>>>>>
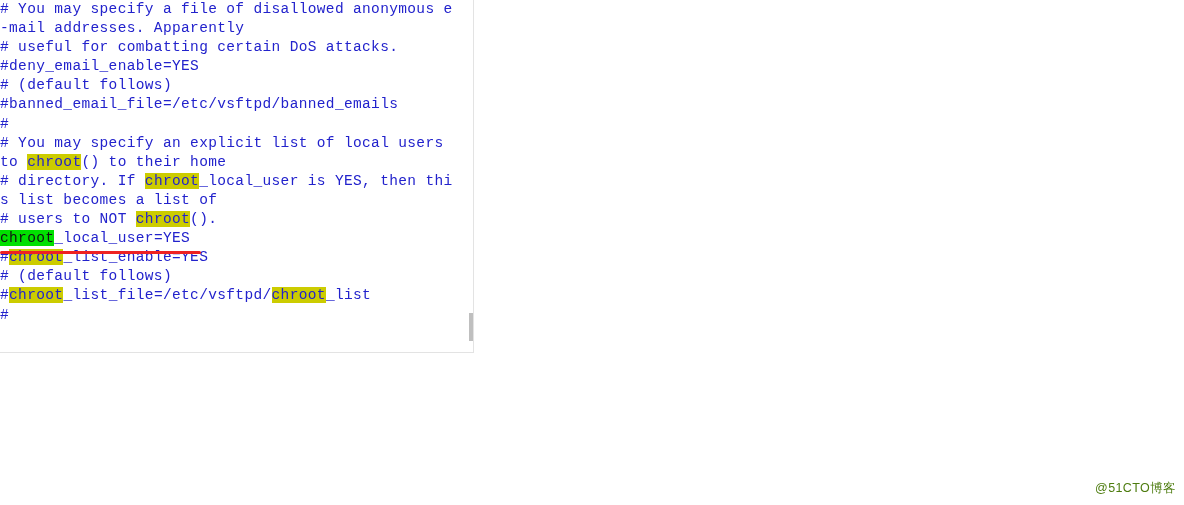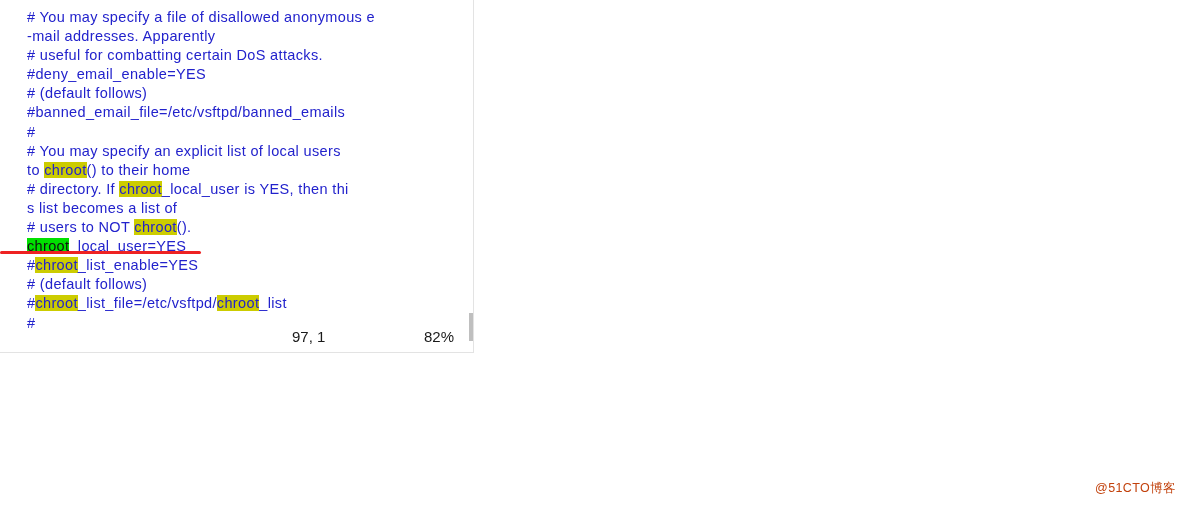"# You may specify a" #terminal-text { font-family: Liberation Sans, sans-serif -> Liberation Mono, monospace; padding-left: 27px -> none; top: 8px -> 0 }
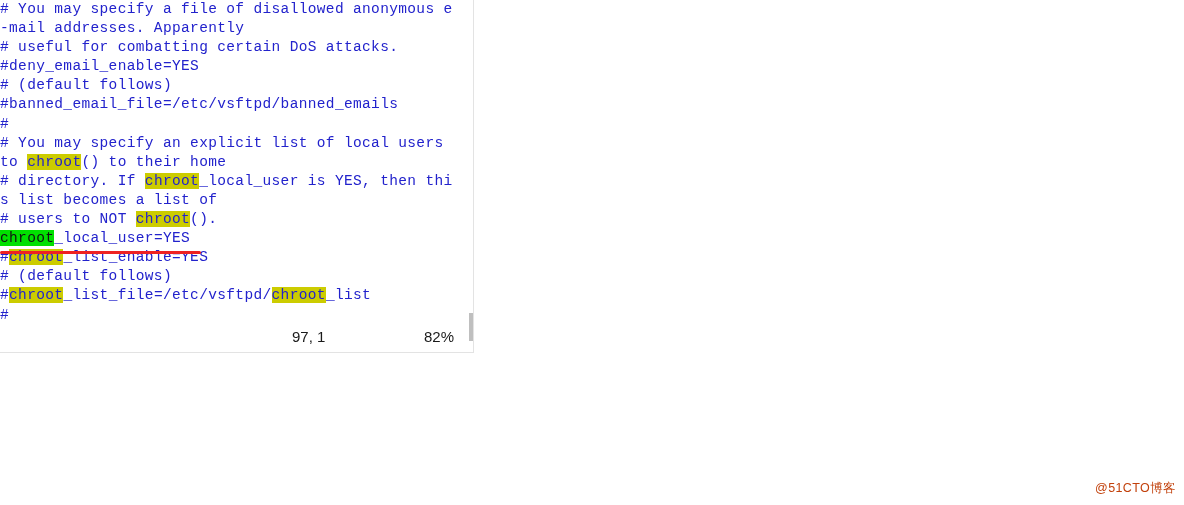"97, 1" div { html: <div> <span>97, 1</span> <span>82%</span> </div> -> none }
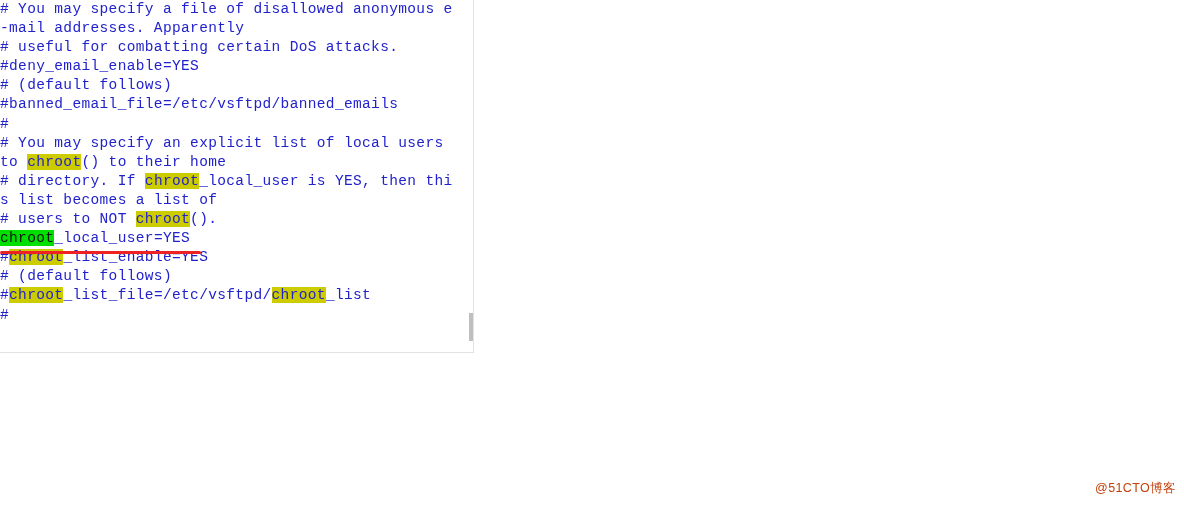"@51CTO博客" #watermark { color: #c2410c -> #4d7c0f }
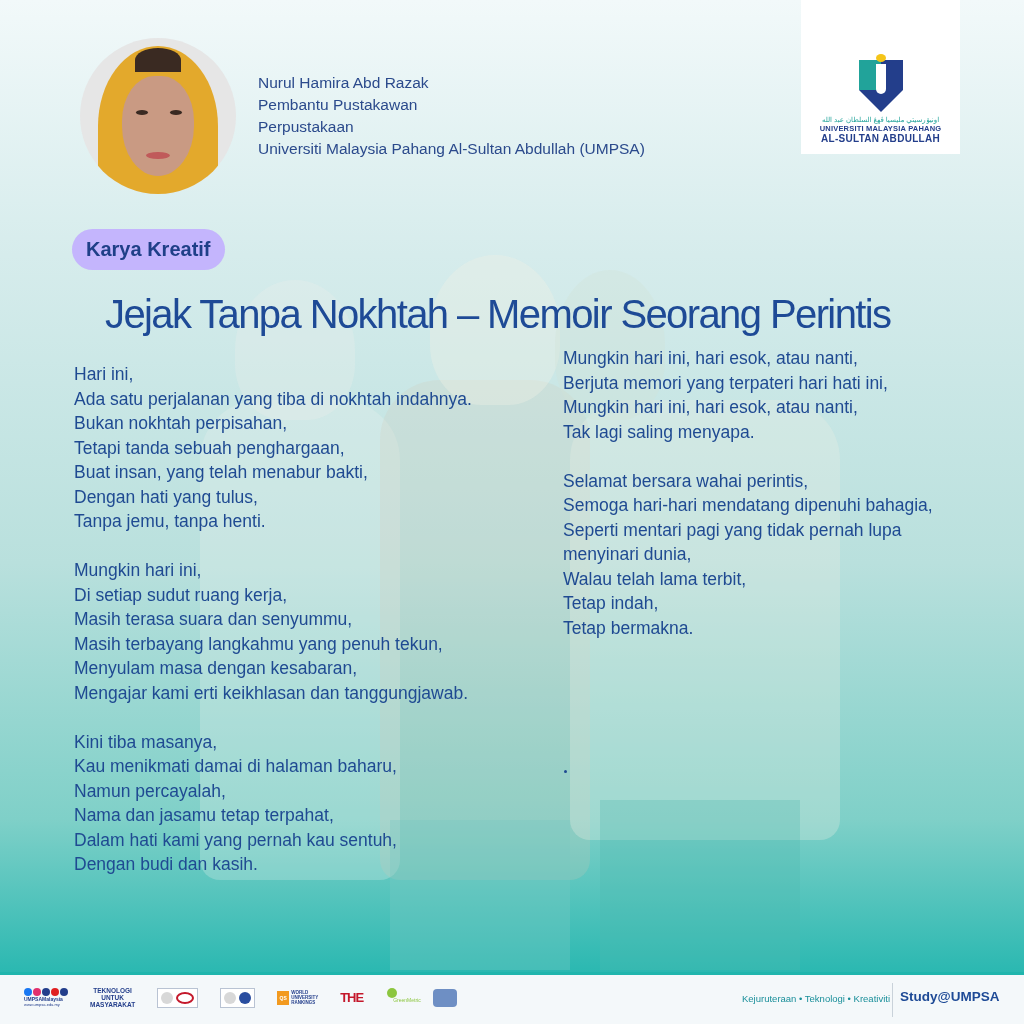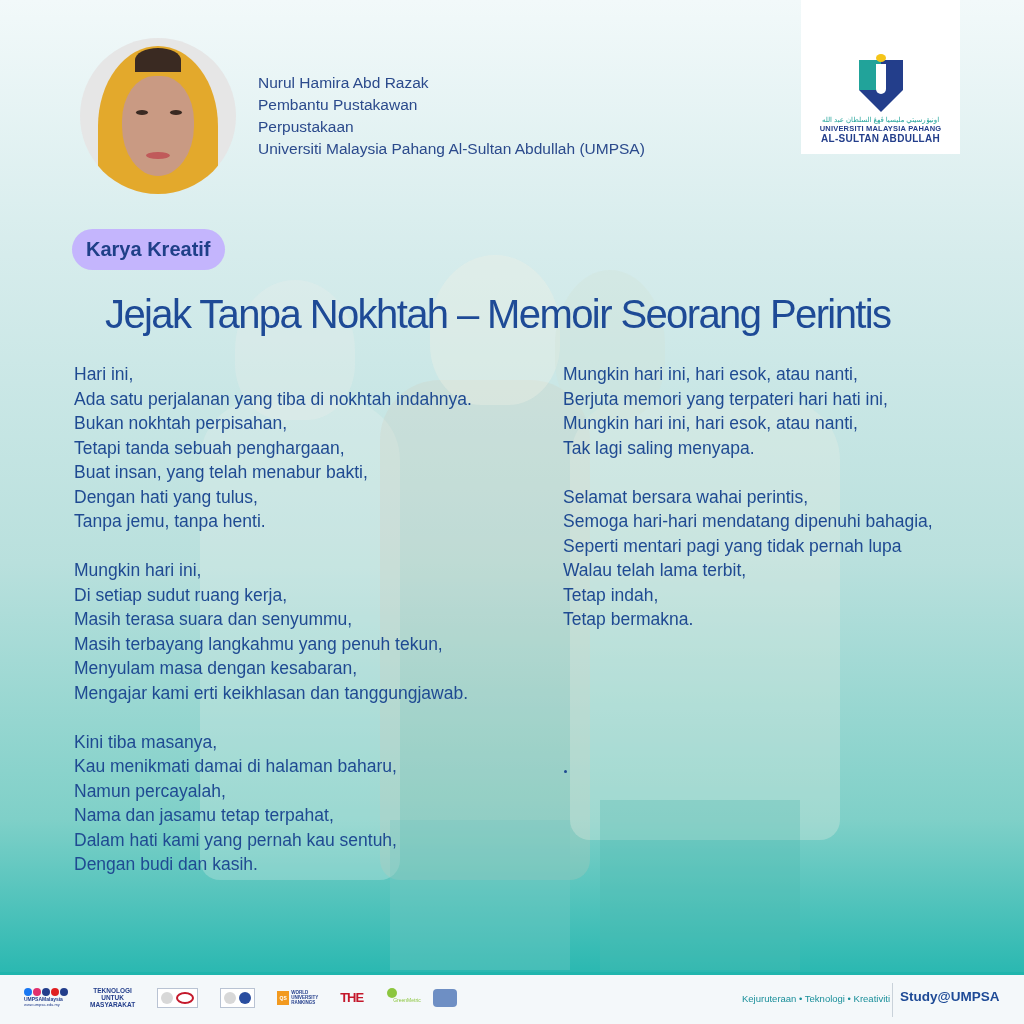"Mungkin hari ini, hari esok," .poem.right { top: 362px -> 346px }
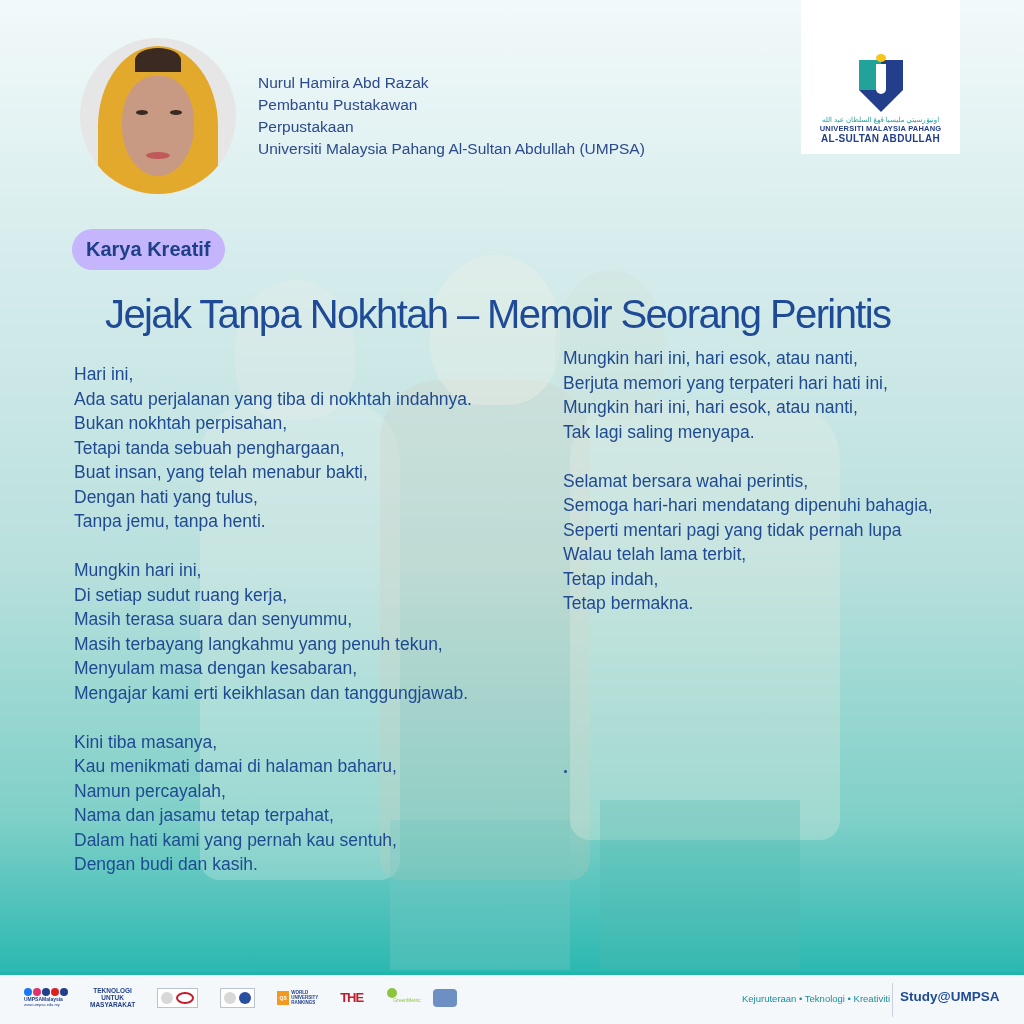"menyinari dunia," span.line { html: none -> <span>menyinari dunia,</span> }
<<<<<
#### [TASK OBJECTIVE]
An exact copy of every line above, minus the pictures, is the required output.

#### [WRITTEN RESPONSE]
"# You may specify a" #terminal-text { font-family: Liberation Sans, sans-serif -> Liberation Mono, monospace; padding-left: 27px -> none; top: 8px -> 0 }
"97, 1" div { html: <div> <span>97, 1</span> <span>82%</span> </div> -> none }
"@51CTO博客" #watermark { color: #c2410c -> #4d7c0f }
"Mungkin hari ini, hari esok," .poem.right { top: 362px -> 346px }
"menyinari dunia," span.line { html: none -> <span>menyinari dunia,</span> }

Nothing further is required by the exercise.